Some exciting news from the well-respected journal Cell a couple of days ago: a large research study of tumor tissues suggests a new way to classify cancers that might help explain why some patients don't do well with certain treatments.
For a very long time, cancers have been classified by their origin. Someone says they have cancer, and they get asked "What kind?" and the answers is "Breast" or "lung" or "colon." The cancer is classified by what part of the body it came from. Lymphomas are the same -- they are, broadly, "blood" cancers, although most types of cancer also have sub-types (there are differnt types of lung cancer, just as there are different types of blood cancer).
But, for many years, cancers were classified (or sub-typed) mostly by the way they looked under a microscope. Blood cancers could be leukemia, or myeloma, or one of a bunch of different lymphomas, based on what they looked like, at least when they are initially diagnosed.
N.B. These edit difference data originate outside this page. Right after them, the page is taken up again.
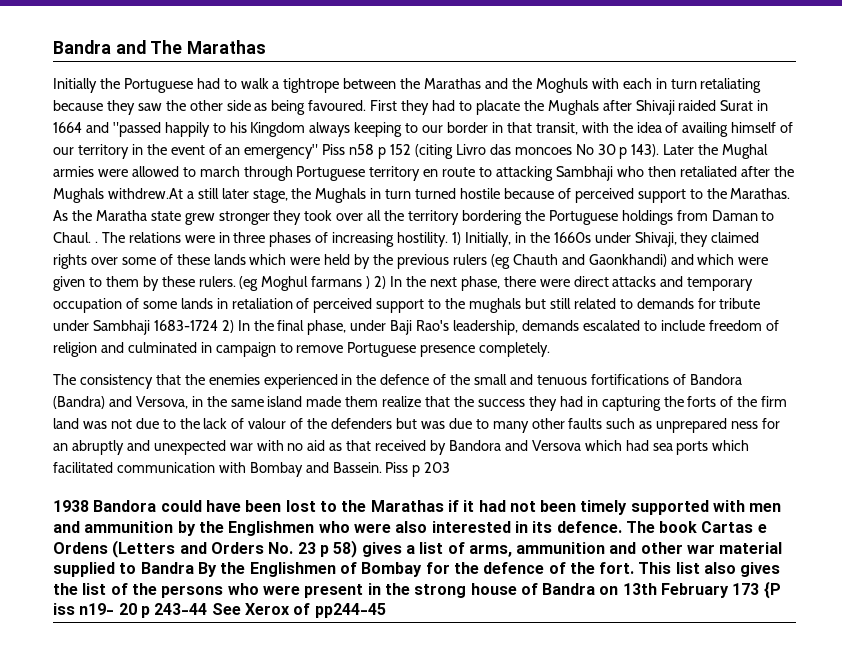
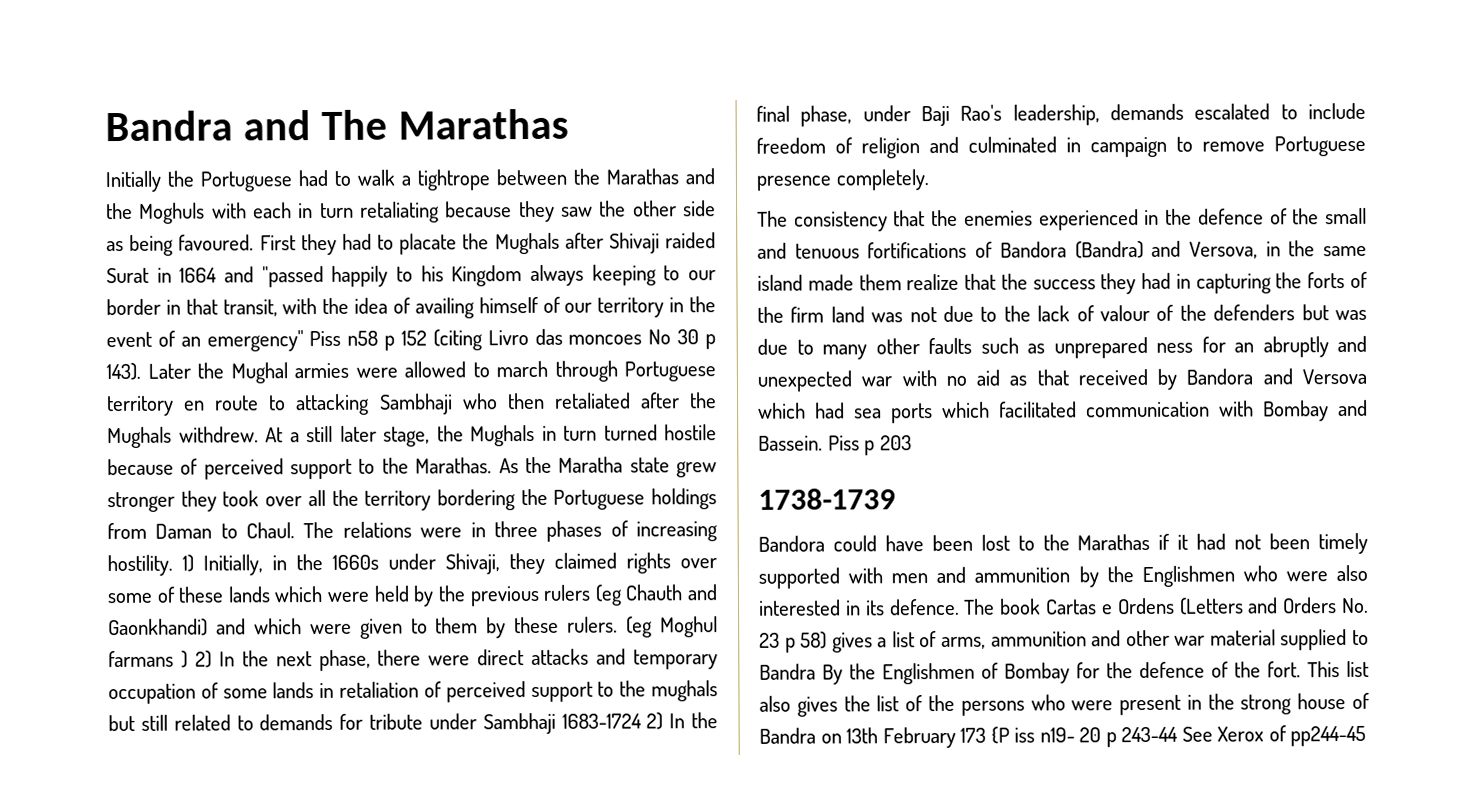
- Later the Mughal armies were allowed to march through Portuguese territory en route to attacking Sambhaji who then retaliated after the Mughals withdrew.At a still later stage, the Mughals in turn turned hostile because of perceived support to the Marathas.
+ Later the Mughal armies were allowed to march through Portuguese territory en route to attacking Sambhaji who then retaliated after the Mughals withdrew. At a still later stage, the Mughals in turn turned hostile because of perceived support to the Marathas.
- As the Maratha state grew stronger they took over all the territory bordering the Portuguese holdings from Daman to Chaul. .
+ As the Maratha state grew stronger they took over all the territory bordering the Portuguese holdings from Daman to Chaul.
- 1938 Bandora could have been lost to the Marathas if it had not been timely supported with men and ammunition by the Englishmen who were also interested in its defence.
+ 1738-1739
+ Bandora could have been lost to the Marathas if it had not been timely supported with men and ammunition by the Englishmen who were also interested in its defence.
That has started to change somewhat over the last few years, as the human genome has been mapped, and we are getting a better sense of some of the differences between cancers, and within cancer types: we can see, for example, that not all follicular lymphomas are alike, when one looks at them on a genomic level -- deeper than just a look through a microscope, but looking at how messed up the DNA is, and how that has affected the cells.
The research published in Cell builds on that more recent, deeper way of looking at cancer cells.
The researchers looked at 3527 tumor specimens from 12 different types of cancer. (No lymphomas among the 12 -- the closest we get is a type of leukemia.) What they found was pretty exciting. Certain cancers that had been based on location were actually related to other types of cancer that you wouldn't think of as being related.
For example, bladder cancer could be divided into three types: one that is now recognized; one that is related to lung and head and neck cancers; and one that is related to a different type of lung cancer. Breats cancer is divided into two types, basal and luminal. Other cancers can also be classified by their similarities to other types of cancer.
So the upshot is, unlike in real estate sales, location doesn't necessarily matter. Cell type, based on genomic analysis, is what does.
(There's a joke in there about one of my father's favorite expressions, something about not knowing your ass from your elbow. I'm not going to be the one to make that joke, though.)
Lots of articles online in the last couple of days about what a breakthrough this might be (like this one). I agree that it is absolutely the next step in the evolution of cancer diagnosis. But it's a step. And not an unexpected one, given the type of work that has been done in diagnosis in the last few years. More and more research has suggested this kind of difference between types of cancers. Not all that long ago, you could count the number of types of NHL on two hands; now, because of this kind of genomic analysis, I've heard some people say we have as many as 60 different types. It's not that new types of cancer have developed, just that we've been able to go deep enough to see the differences between them.
The bigger deal is the consideration on how this might change the way we classify them, and that will be important. People get locked into classifications sometimes. "It's DLBCL, so this is what we do." And that can be dangerous. A new or alternate classification system might get doctors to step back a little and think more carefully about how to treat something.
There are dangers, of course. I like a quote from an article about all of this from the LA Times -- a researcher from Dana Farber points out that this new classification would have "grouped two distinct types of breast cancer — one that feeds on estrogen
and another on an epidermal growth factor captured by a receptor called
HER2 — that require very different treatments into the same category." And that would mean missing out one some very important factor.
My guess is, though, that the danger of that happening -- of this classification system overtaking the current, location-based system -- is slim. More likely is that we see a continuation of the trend, with more and more factors being considered at diagnosis. I could see more of a flow chart approach:
Did the tissue sample come from the blood? YES.
Does it look like Follicular Lymphoma? YES.
Does it have a 14;18 translocation? NO.
Does it have CD20 cell marker? YES.
Your treatment should be: IBRUTINIB + RITUXAN, WITH 2 YEARS RITUXAN MAINTENANCE.
Something like that. In other words, we aren't going to rely on a single classification system, but we'll find a whole bunch of factors that distinguish different sub-sub-sub-types of different cancers and determine the best treatment from there.
But that's going to take a lot of work. More research into genomic differences in cells. More development of treatments based on those differences.
And more clinical trials based on that research. And, of course, more volunteers for those trials. Someone has to do it -- right?